SENTIMENT DE PLOTIN SUR L’ILLUMINATION D’EN HAUT.

Mais nous n’avons sur ce point aucun sujet de contestation avec les illustres philosophes de l’école platonicienne. Ils ont vu, ils ont écrit de mille manières dans leurs ouvrages, que le principe de notre félicité est aussi celui de la félicité des esprits célestes, savoir cette lumière intelligible, qui est Dieu pour ces esprits, qui est autre chose qu’eux, qui les illumine, les fait briller de ses rayons, et, par cette communication d’elle-même, les rend heureux et parfaits. Plotin, commentant Platon, dit nettement et à plusieurs reprises, que cette âme même dont ces philosophes font l’âme du monde, n’a pas un autre principe de félicité que la nôtre, et ce principe est une lumière supérieure à l’âme, par qui elle a été créée, qui l’illumine et la fait briller de la splendeur de l’intelligible.
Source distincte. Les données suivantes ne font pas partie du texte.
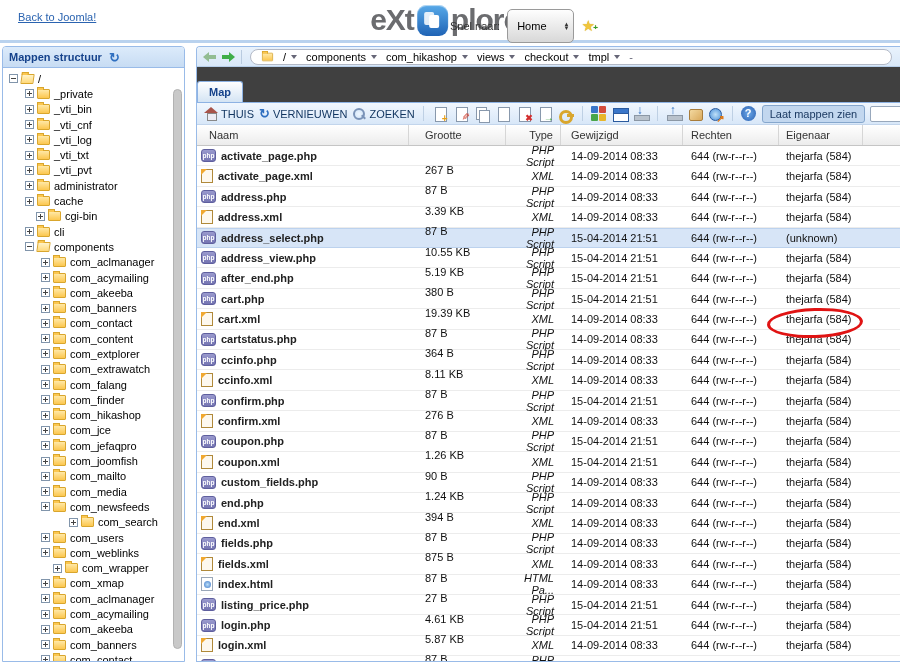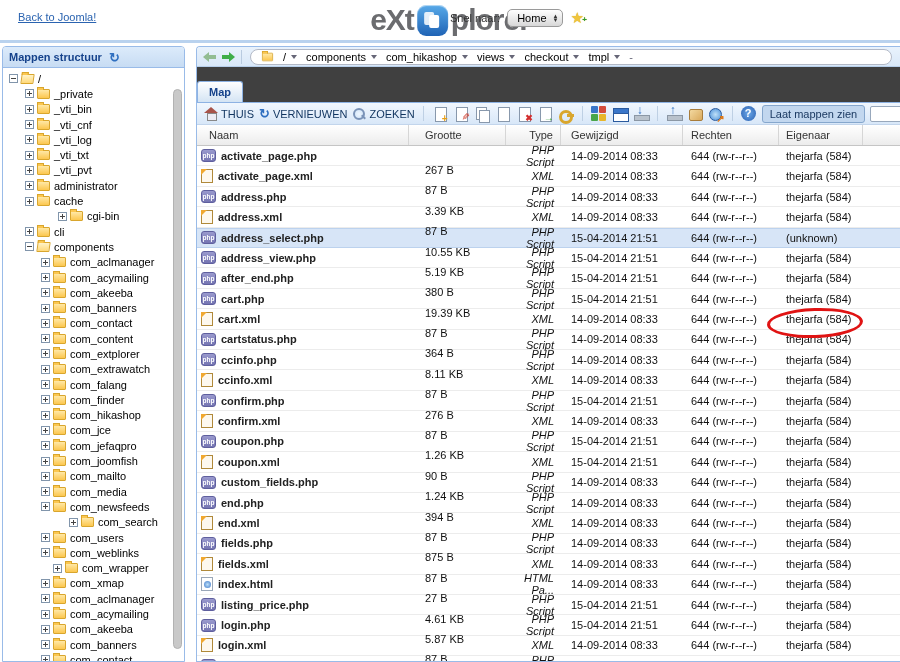--- a/index.html
+++ b/index.html
@@ -19,8 +19,8 @@
   .logo-badge .pg2 { left:12px; top:10px; }
   .quicknav { position:absolute; left:450px; top:9px; display:flex; align-items:center; gap:7px; }
   .qn-label { color:#333; }
-  .mac-select { display:flex; align-items:center; height:18px; border:1px solid #9a9a9a; border-radius:5px;
-    background:linear-gradient(#fefefe,#d8d8d8); padding:0 4px 0 9px; gap:6px; cursor:pointer; }
+  .mac-select { display:flex; align-items:center; height:34px; border:1px solid #9a9a9a; border-radius:5px;
+    background:linear-gradient(#fefefe,#d8d8d8); padding:0 4px 0 9px; gap:17px; cursor:pointer; }
   .mac-select .arrs { display:flex; flex-direction:column; line-height:4px; font-size:6px; color:#333; }
   .star-icon { position:relative; color:#f0c53c; font-size:15px; line-height:14px; cursor:pointer;
     text-shadow:0 0 1px #caa52c; }

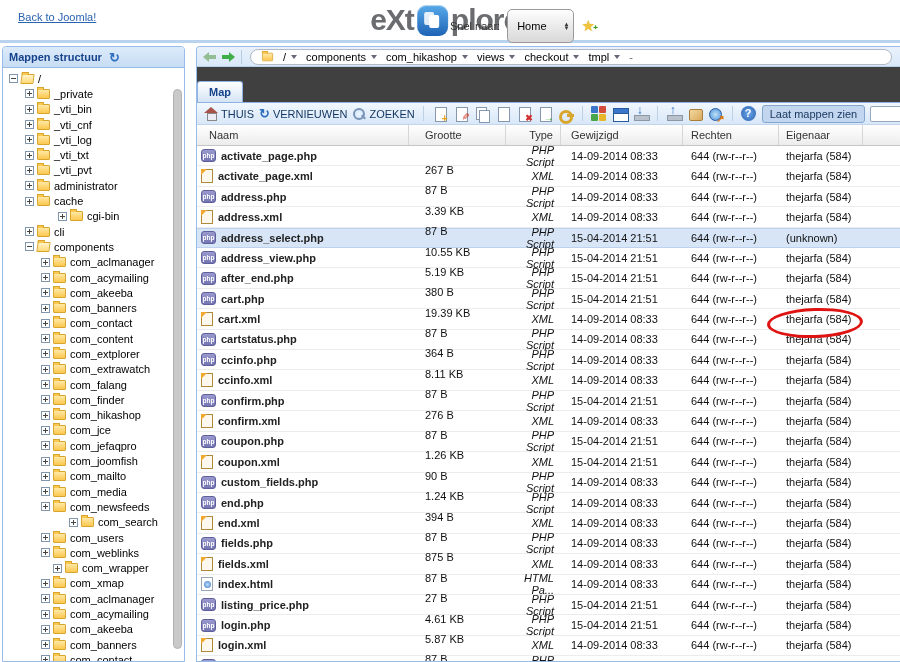--- a/index.html
+++ b/index.html
@@ -219,7 +219,7 @@
         <span class="folder"></span>
         <span class="tree-label">cache</span>
       </div>
-      <div class="tree-row" style="margin-left: 22px; padding-left: 33px;">
+      <div class="tree-row" style=" padding-left: 33px;">
         <span class="expander plus"></span>
         <span class="folder"></span>
         <span class="tree-label">cgi-bin</span>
Pour faire comprendre ces choses de l’ordre spirituel, il emprunte une comparaison aux corps célestes. Dieu est le soleil, et l’âme, la lune ; car c’est du soleil, suivant eux, que la lune tire sa clarté. Ce grand platonicien pense donc que l’âme raisonnable, ou plutôt l’âme intellectuelle (car sous ce nom il comprend aussi les âmes des bienheureux immortels dont il n’hésite pas à reconnaître l’existence et qu’il

  1. Virgile, Énéide, livre I, vers 12.
  2. Voyez Cicéron, Pro Rosc. Amer., cap. 24.
  3. Voyez Sophocle, Philoct., vers 1440-1444.
  4. II Par., XXX, 9 ; Eccli. II, 13 ; Judith, VII, 20.
  5. Ps. LXXXI, 6 ; Jean, X, 34, 35.